Chicago: Wednesday, July 10 at 7:00 PM
Chicago: Saturday, July 13 at 4:00 PM

Dir. Agnieszka Holland. 2023, 152 min. Shot in stark black-and-white, this riveting thriller explores the intractable conflict from multiple perspectives. In an attempt to provoke Europe, refugees are lured to the border by Belarusian and Russian propaganda promising easy passage to the EU. Pawns in this hidden war, the lives of Julia, a newly minted activist who has given up her comfortable life, Jan, a young border guard, and a Syrian refugee family intertwine.


Provincial Actors  

Chicago: Saturday, July 20 at 4:00 PM

Dir. Agnieszka Holland. 1979, 121 mins. Poland. In Polish with English subtitles. DCP. With Tadeusz Huk, Halina Labonarska. Holland first gained early recognition with this powerful, claustrophobic study of the tensions and conflicts among the members of a minor theatrical troupe in a small town near Warsaw. Provincial Actors employ Brechtian distancing devices to intensify an atmosphere and searingly explore her characters’ predicaments. It’s a film that reflects Holland’s love of theater, abhorrence of censorship, ambiguity towards relationships, and overall mischievous sense of humor while avoiding the clichés of the backstage genre.  


Fever  

Chicago: Saturday, July 27 at 4:00 PM 

Dir. Agnieszka Holland. 1981, 122 mins. Poland. In Polish with English subtitles. 2K restored DCP. With Olgierd Lukaszewicz, Barbara Grabowska, Adam Ferency. Holland’s tense, gripping 1905-set drama depicts a group of underground Polish anarchists as they arm themselves and build bombs to resist the incoming Russian Tsarist oppression. Lead actress Grabowska won the Silver Bear for Best Actress at the 1981 Berlin International Film Festival for the film, yet the film was nevertheless banned in Poland after martial law was declared later that year. Fever was the second to last film Holland made in her home country before being exiled to France.   


A Woman Alone  

Los Angeles: July 10 at 8:00 PM

Chicago: Saturday, August 3 at 4:00 PM

Dir. Agnieszka Holland. 1987, 92 mins. Poland. In Polish with English subtitles. DCP. With Maria Chwalibóg, Bogusław Linda, Paweł Witczak. Holland’s last film, made in her home country before she self-exiled to France, is a thinly veiled critique of the communist totalitarian system that was banned in Poland. In this powerful character portrait, a woman (a brilliant performance by Chwalibóg) struggles to raise her eight-year-old son with little support in a small town. This nuanced, finely crafted film is a quietly startling vision of communist government bureaucracy, detailing its stifling impact on the community’s and individuals’ daily lives.  



Agnieszka Holland, born on November 28, 1948, is a renowned Polish film and television director and screenwriter.
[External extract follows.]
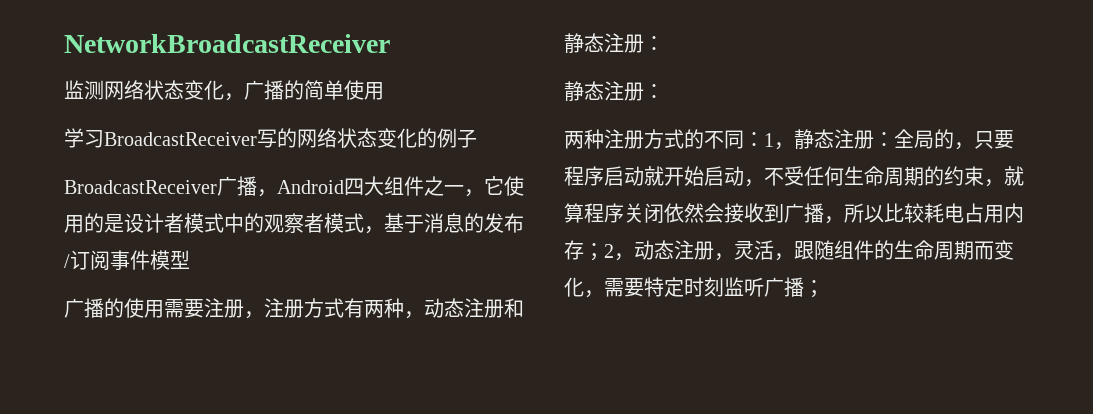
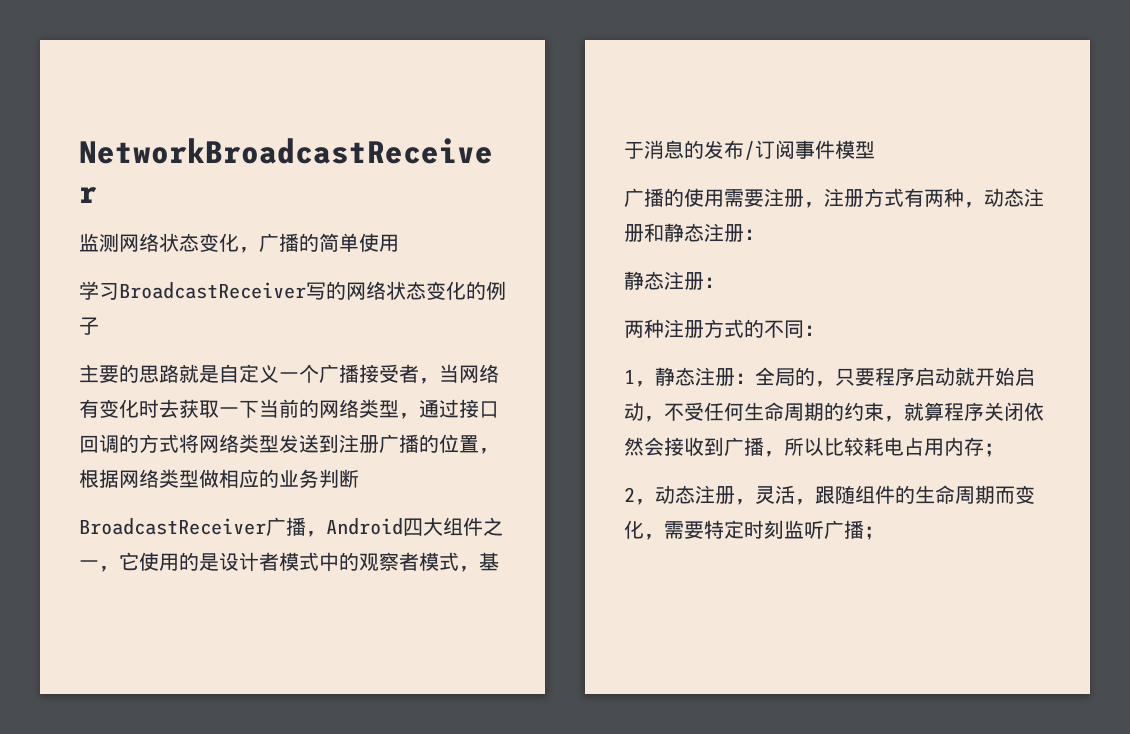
+ 主要的思路就是自定义一个广播接受者，当网络有变化时去获取一下当前的网络类型，通过接口回调的方式将网络类型发送到注册广播的位置，根据网络类型做相应的业务判断
- 两种注册方式的不同：1，静态注册：全局的，只要程序启动就开始启动，不受任何生命周期的约束，就算程序关闭依然会接收到广播，所以比较耗电占用内存；2，动态注册，灵活，跟随组件的生命周期而变化，需要特定时刻监听广播；
+ 两种注册方式的不同：
+ 1，静态注册：全局的，只要程序启动就开始启动，不受任何生命周期的约束，就算程序关闭依然会接收到广播，所以比较耗电占用内存；
+ 2，动态注册，灵活，跟随组件的生命周期而变化，需要特定时刻监听广播；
Over six decades, Holland has established herself as one of global cinema’s most daring, versatile, and politically committed voices. She is best known for her films Europa Europa (1990), for which she received a Golden Globe Award and an Academy Award nomination for Best Adapted Screenplay, The Secret Garden (1993), Angry Harvest (1985), and the Holocaust drama In Darkness (2011), the last two of which were nominated for the Academy Award for Best Foreign Language Film. In 2017, Holland received the Alfred Bauer Prize (Silver Bear) at the Berlin International Film Festival for her film Spoor (2017). In 2020, she was elected President of the European Film Academy. Most recently, her film Green Border (2023) won the Special Jury Prize at the Venice International Film Festival.